On 27 July 2018 at 18:39, Offray Vladimir Luna Cárdenas
<[email protected]> wrote:
> Hi,
>
> I was ready to show a friend the Pharo web capabilities with the
> classical "myString asUrl retrieveContents", but the friend gave me a
> url that contains non Latin characters[1] and then I got an
> ZnInvalidUTF8 error.
>
> [1]
> http://www.bidchance.com/freesearch.do?&filetype=&channel=¤tpage=1&searchtype=zb&queryword=%BF%A6%CA%B2&displayStyle=&pstate=&field=&leftday=&province=&bidfile=&project=&heshi=&recommend=&field=&jing=&starttime=&endtime=&attachment=
>
> How can I process web addresses in Pharo that contain non latin
> characters like the one in [1]?
Just some blind digging...
A few levels down the stack is a call equivalent to...
x := '%BF%A6%CA%B2'.
ZnPercentEncoder new decode: x.
which fails with the same error.
In #decode we have...
bytes := #[191 166 202 178].
and browsing around I discovered a useful method...

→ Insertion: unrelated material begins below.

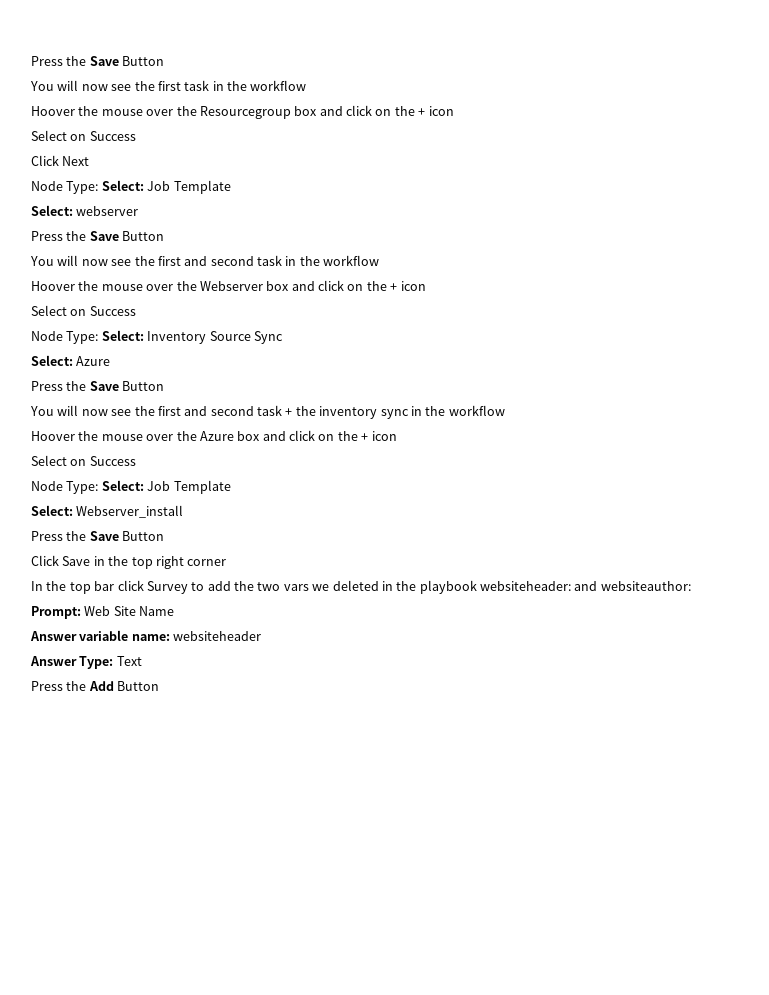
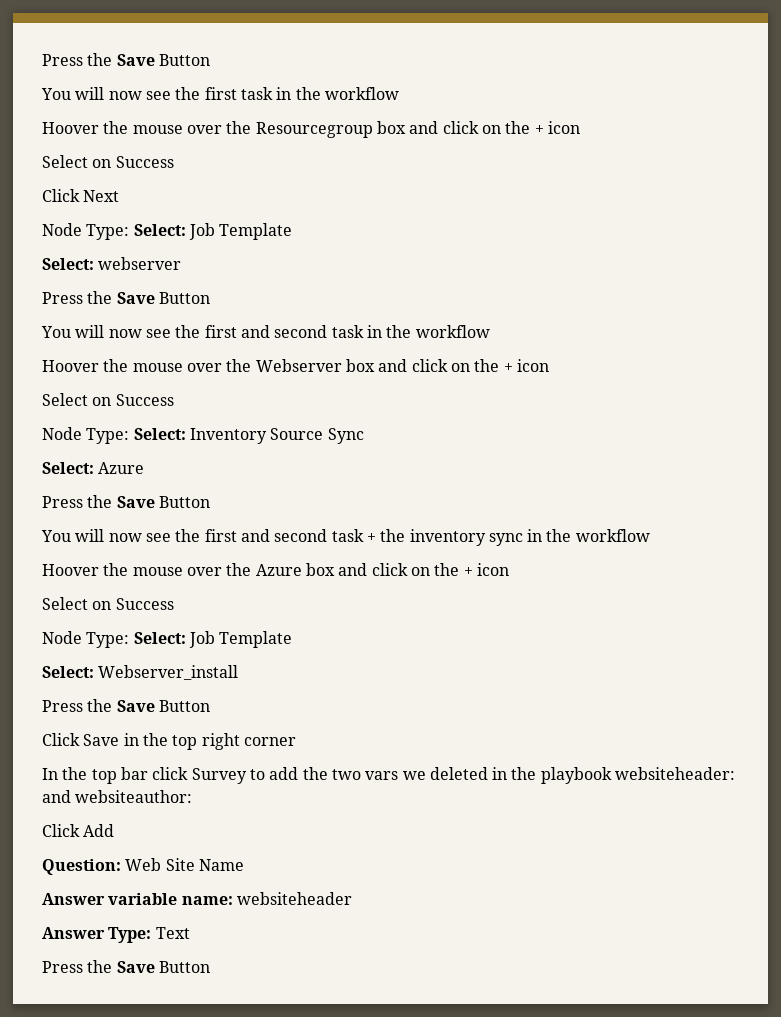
[31,606,81,619] Prompt: -> [42,824,115,837] [42,859,121,875] Click Add // Question:
[88,681,114,691] Add -> [116,961,155,973] Save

encoder := ZnCharacterEncoder detectEncoding: bytes
"==> a ZnSimplifiedByteEncoder('iso88591' strict)"
now the following works...
(ZnPercentEncoder new characterEncoder: encoder ) decode: x.
So maybe that helps explain it,
but I don't know how to join the dots to make it work out of the box
with "asUrl retrieveContents"
cheers -ben